> _Version difference data_:
# # # # # # #
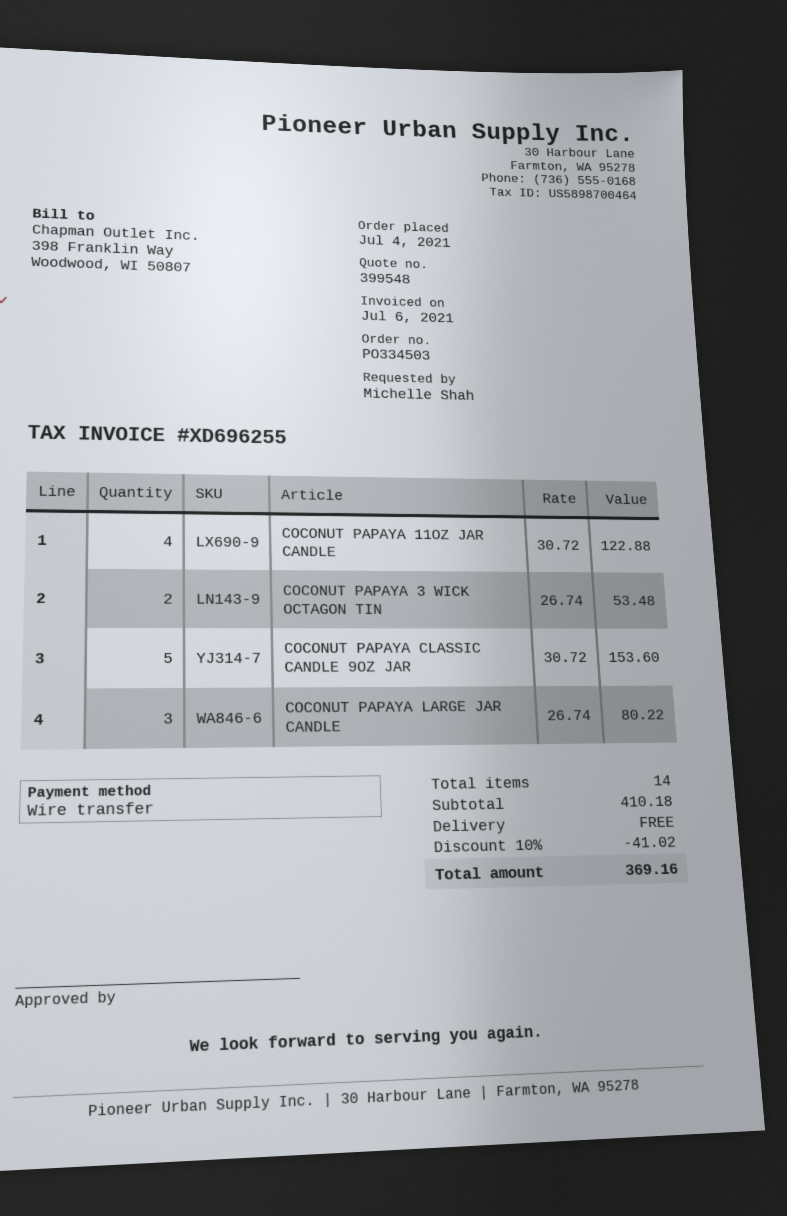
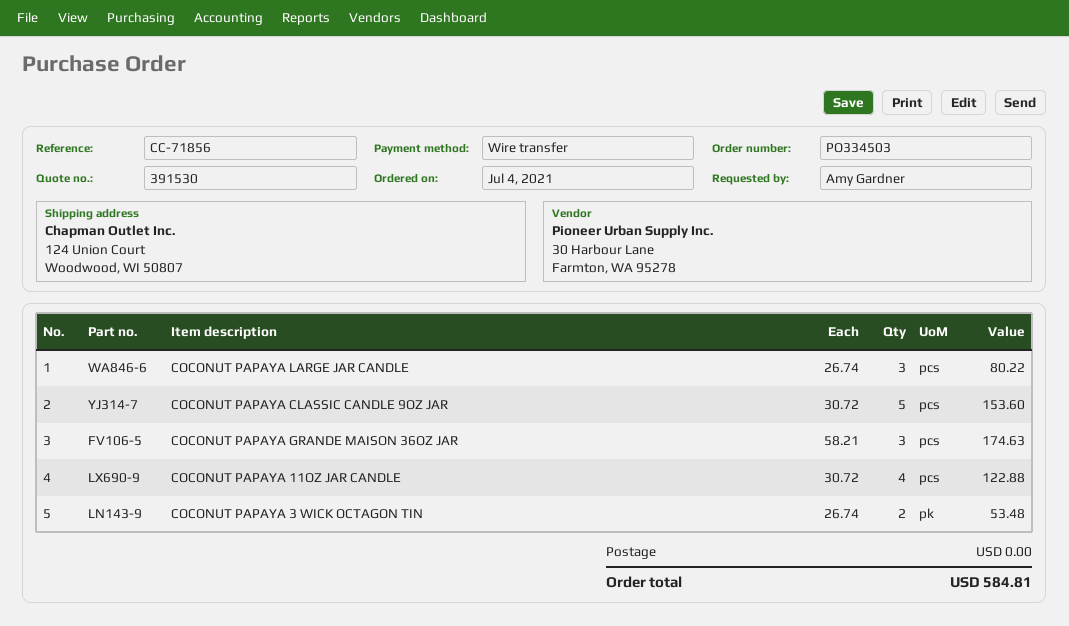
quote number: 399548 -> 391530
ordered by: Michelle Shah -> Amy Gardner
COCONUT PAPAYA GRANDE MAISON 36OZ JAR: none -> 3 x 58.21 = 174.63
discount: 10% = 41.02 -> none
total: 369.16 -> 584.81

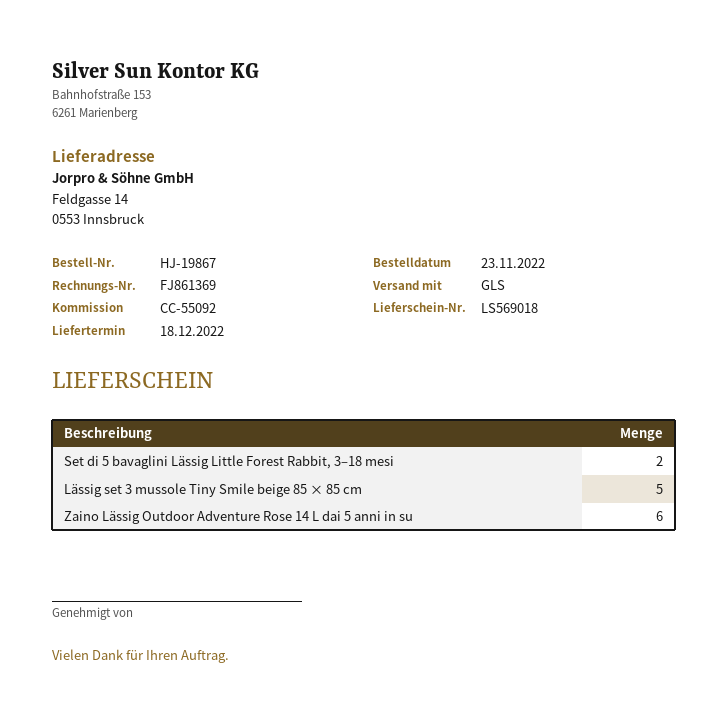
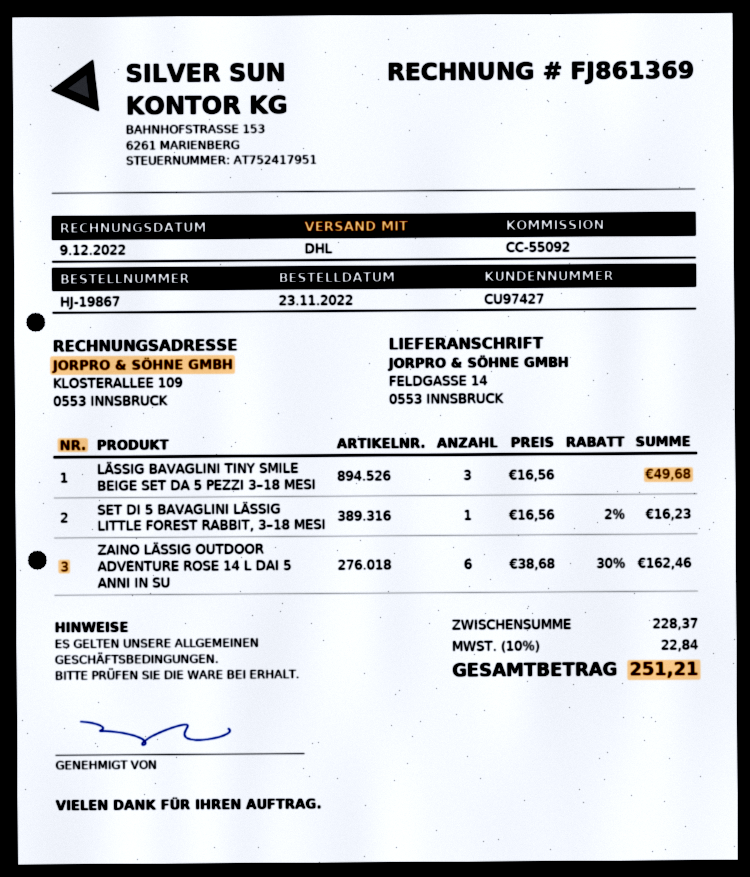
shipping method: GLS -> DHL
Set di 5 bavaglini Lässig Little Forest Rabbit, 3–18 mesi: 2 -> 1
Lässig set 3 mussole Tiny Smile beige 85 × 85 cm: 5 -> none
LÄSSIG BAVAGLINI TINY SMILE BEIGE SET DA 5 PEZZI 3–18 MESI: none -> 3

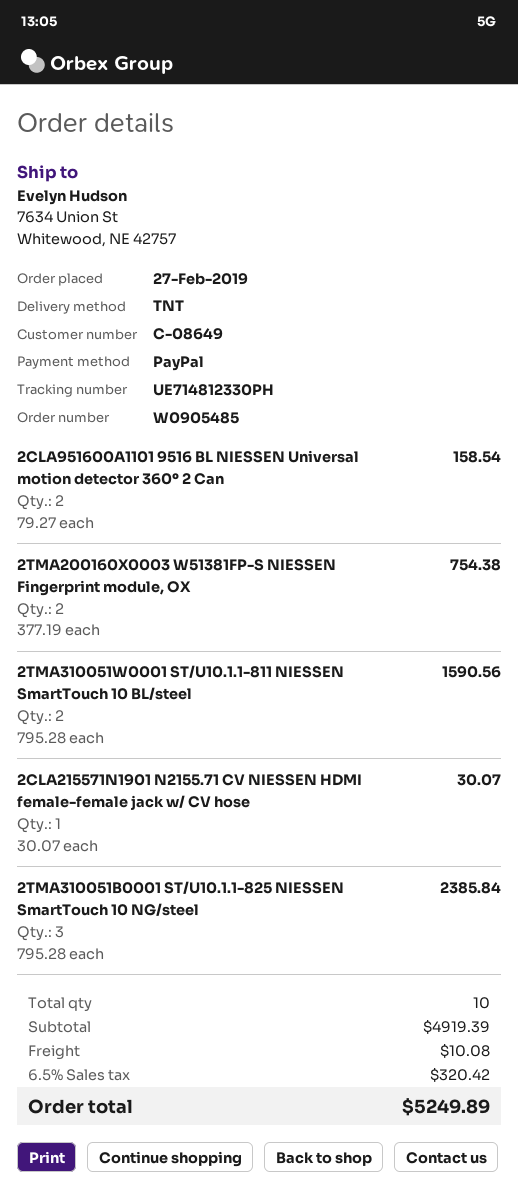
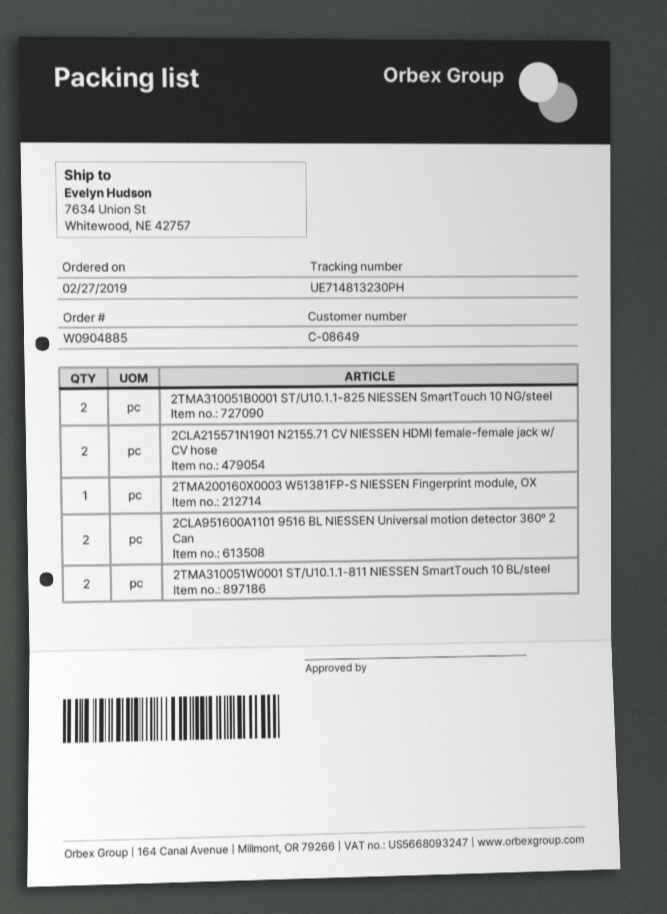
order number: W0905485 -> W0904885
tracking number: UE714812330PH -> UE714813230PH
2TMA200160X0003 W51381FP-S NIESSEN Fingerprint module, OX: 2 -> 1
2CLA215571N1901 N2155.71 CV NIESSEN HDMI female-female jack w/ CV hose: 1 -> 2
2TMA310051B0001 ST/U10.1.1-825 NIESSEN SmartTouch 10 NG/steel: 3 -> 2

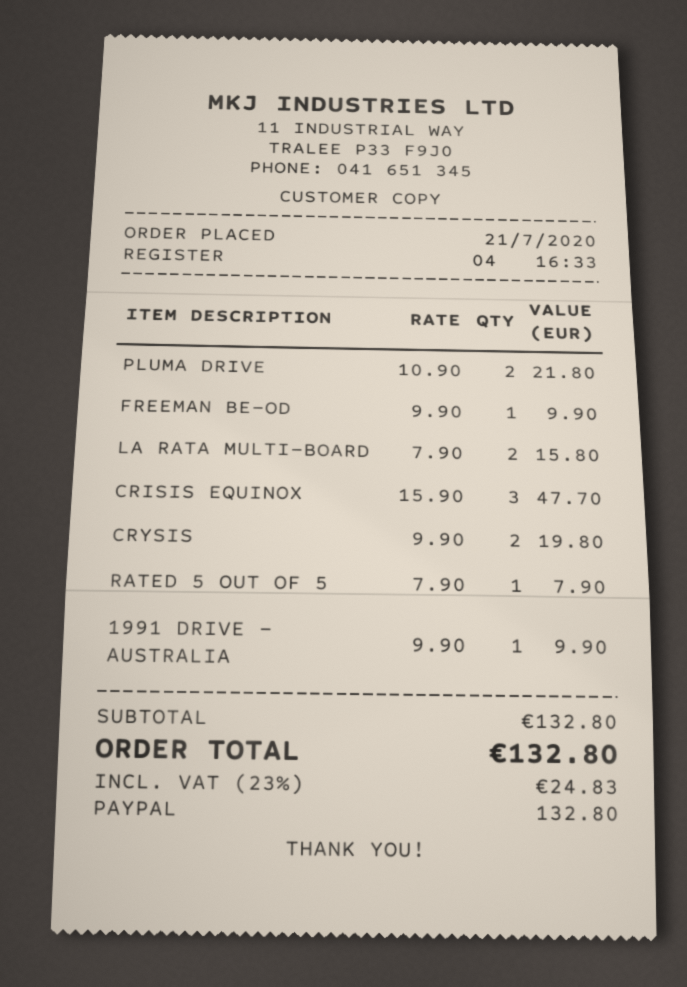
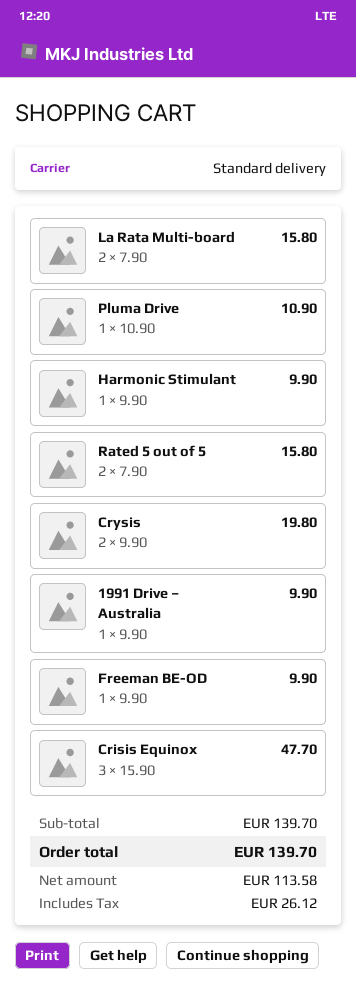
PLUMA DRIVE: 2 x 10.90 = 21.80 -> 1 x 10.90 = 10.90
RATED 5 OUT OF 5: 1 x 7.90 = 7.90 -> 2 x 7.90 = 15.80
Harmonic Stimulant: none -> 1 x 9.90 = 9.90
subtotal: 132.80 -> 139.70
tax: 24.83 -> 26.12
total: 132.80 -> 139.70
# # # # # # #
> _Task instructions_: Your job is to transcribe the entries above exactly; skip the pictures.

> _Task output_:
quote number: 399548 -> 391530
ordered by: Michelle Shah -> Amy Gardner
COCONUT PAPAYA GRANDE MAISON 36OZ JAR: none -> 3 x 58.21 = 174.63
discount: 10% = 41.02 -> none
total: 369.16 -> 584.81

shipping method: GLS -> DHL
Set di 5 bavaglini Lässig Little Forest Rabbit, 3–18 mesi: 2 -> 1
Lässig set 3 mussole Tiny Smile beige 85 × 85 cm: 5 -> none
LÄSSIG BAVAGLINI TINY SMILE BEIGE SET DA 5 PEZZI 3–18 MESI: none -> 3

order number: W0905485 -> W0904885
tracking number: UE714812330PH -> UE714813230PH
2TMA200160X0003 W51381FP-S NIESSEN Fingerprint module, OX: 2 -> 1
2CLA215571N1901 N2155.71 CV NIESSEN HDMI female-female jack w/ CV hose: 1 -> 2
2TMA310051B0001 ST/U10.1.1-825 NIESSEN SmartTouch 10 NG/steel: 3 -> 2

PLUMA DRIVE: 2 x 10.90 = 21.80 -> 1 x 10.90 = 10.90
RATED 5 OUT OF 5: 1 x 7.90 = 7.90 -> 2 x 7.90 = 15.80
Harmonic Stimulant: none -> 1 x 9.90 = 9.90
subtotal: 132.80 -> 139.70
tax: 24.83 -> 26.12
total: 132.80 -> 139.70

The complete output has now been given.